Segment Start: DATA TO PROCESS

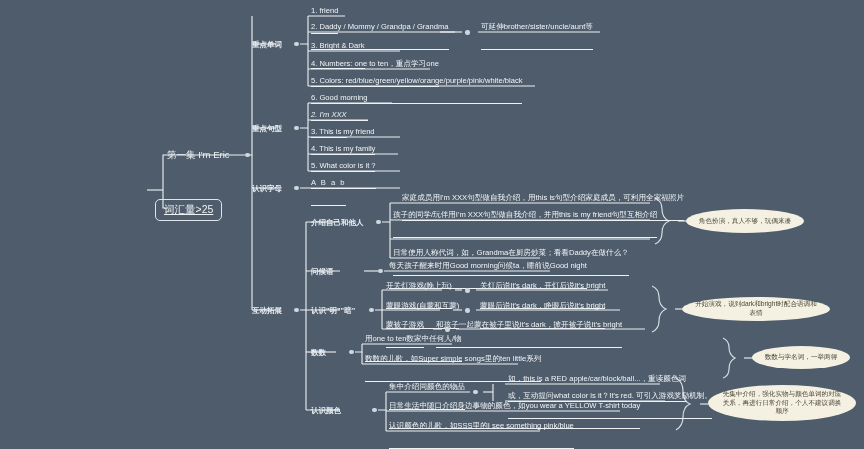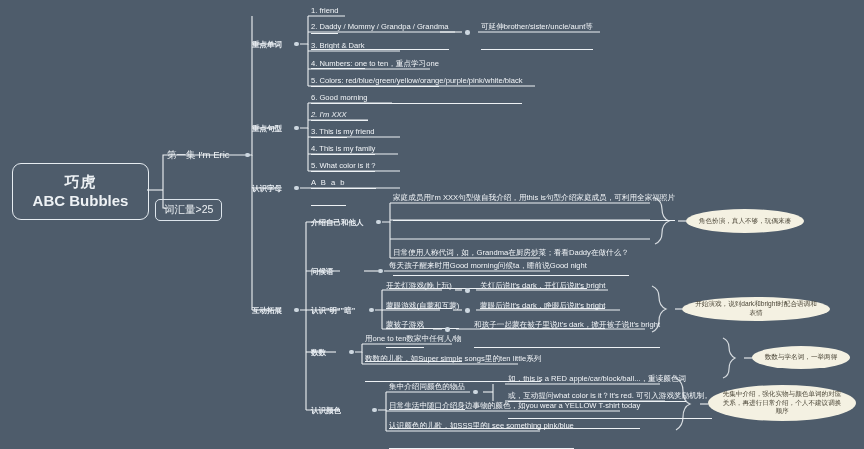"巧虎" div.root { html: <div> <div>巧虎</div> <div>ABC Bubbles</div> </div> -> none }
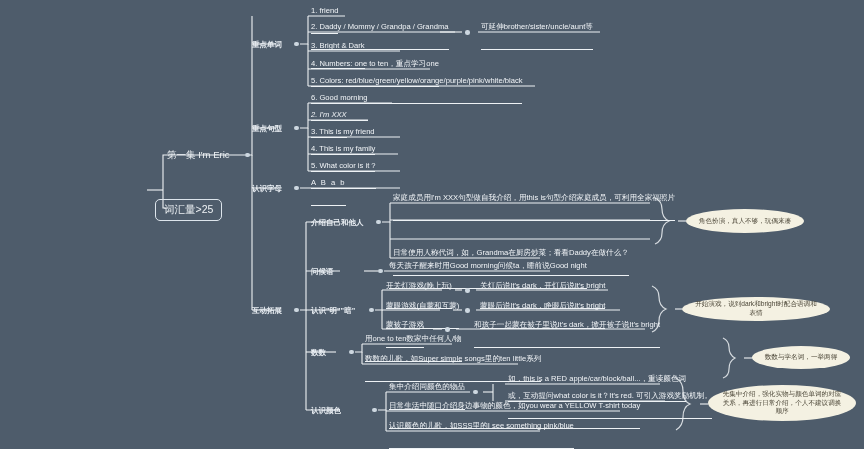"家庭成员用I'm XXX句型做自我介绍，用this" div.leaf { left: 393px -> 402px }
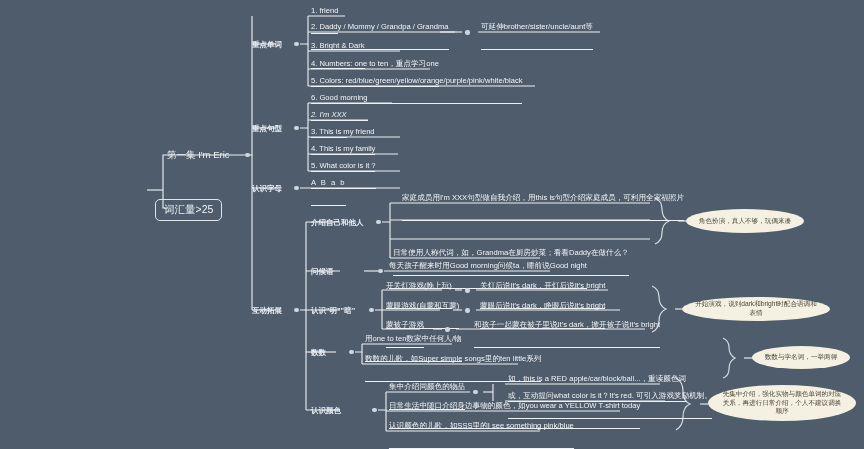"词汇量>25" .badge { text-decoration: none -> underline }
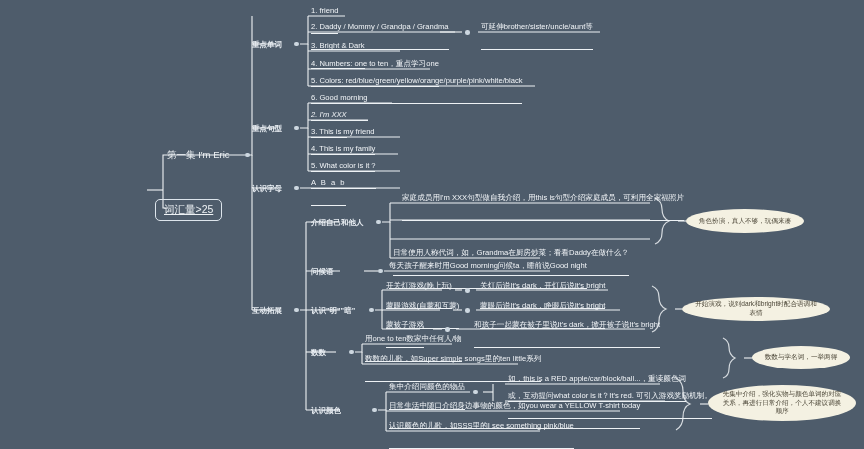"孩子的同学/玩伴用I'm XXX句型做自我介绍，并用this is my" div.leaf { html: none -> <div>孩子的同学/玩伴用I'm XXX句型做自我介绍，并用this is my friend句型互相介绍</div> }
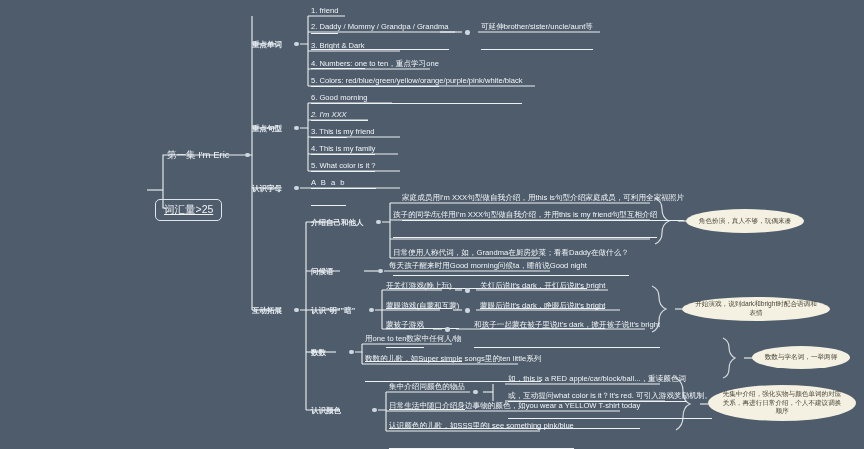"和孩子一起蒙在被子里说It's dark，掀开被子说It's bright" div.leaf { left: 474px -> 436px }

Segment End: DATA TO PROCESS

## THE TASK
In the records above, find the line containing "text-decoration: none ->", then write out exactly that line and every later one through the last, omitting pictures.

## RESULT FOR THIS TASK
"词汇量>25" .badge { text-decoration: none -> underline }
"孩子的同学/玩伴用I'm XXX句型做自我介绍，并用this is my" div.leaf { html: none -> <div>孩子的同学/玩伴用I'm XXX句型做自我介绍，并用this is my friend句型互相介绍</div> }
"和孩子一起蒙在被子里说It's dark，掀开被子说It's bright" div.leaf { left: 474px -> 436px }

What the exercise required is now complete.